Pepper seeds germinate well when they are not covered with soil. That is not so weird. In free nature, seeds fall on the soil and stay there (and are not covered with a layer of soil or so). Seeds fallen on moist soil, between plants or in the shadow, do not dry out so fast. At a good temperature and with some rain, most seeds germinate. After a short time, many mini plants grow in the soil.

Below there is a description of how to germinate sweet pepper seeds when not covered with soil. Very illustrative and educational. You can lay the seeds on top of the soil or in shallow sowing holes. Seeds in sowing holes do not dry out so fast, I think.

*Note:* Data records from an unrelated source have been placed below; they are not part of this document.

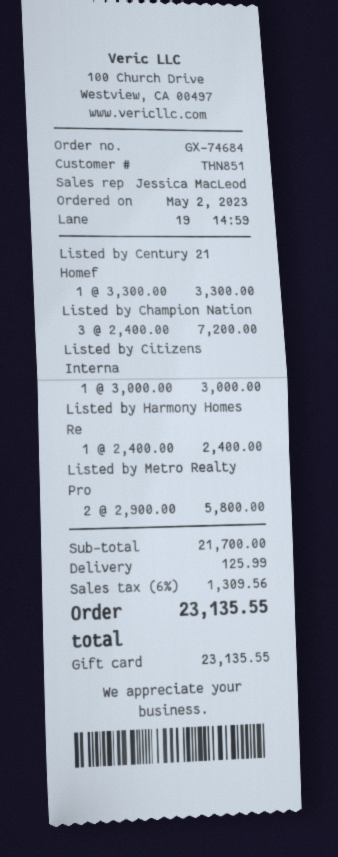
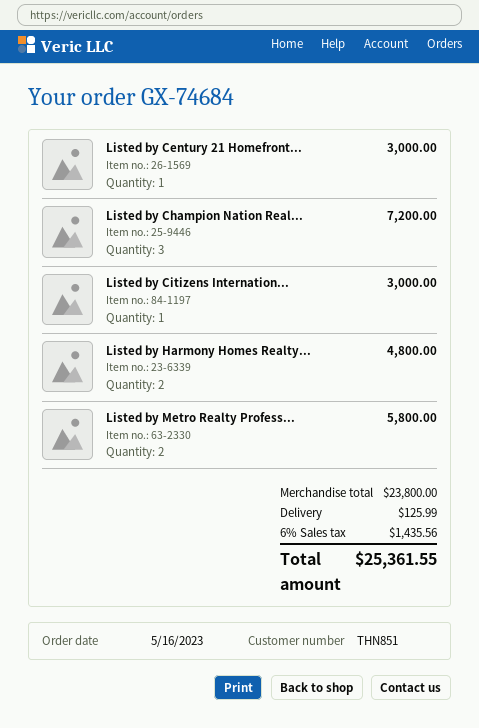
order date: 2023-05-02 -> 2023-05-16
Listed by Century 21 Homef: 1 for 3300.00 -> 1 for 3000.00
Listed by Harmony Homes Re: 1 for 2400.00 -> 2 for 4800.00
subtotal: 21700.00 -> 23800.00
tax: 6% = 1309.56 -> 6% = 1435.56
total: 23135.55 -> 25361.55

  • You can decide to make shallow sowing holes in the soil.
  • Use a sowing stick to make these holes.
  • The sowing holes are 0.5 to 1 centimeters (1/5 to 2/5 inch) deep.

  • Drop one pepper seed in each mat hole (2 seeds in the 3 middle mat holes). Use tweezers or a slide drop tray.
  • Then remove the mat.

  • Pepper seeds in sowing holes in sieved sowing soil.

  • Put a well fitting lid on the box.
  • Put the whole indoors at a warm spot.

  • After a few days, remove the lid and check if the seeds are germinating.
  • After about 10 days, most seeds have a tiny root.

  • You can cover the germinating seeds with a layer of sieved potting soil. Put a lid on and put it indoors at a warm place.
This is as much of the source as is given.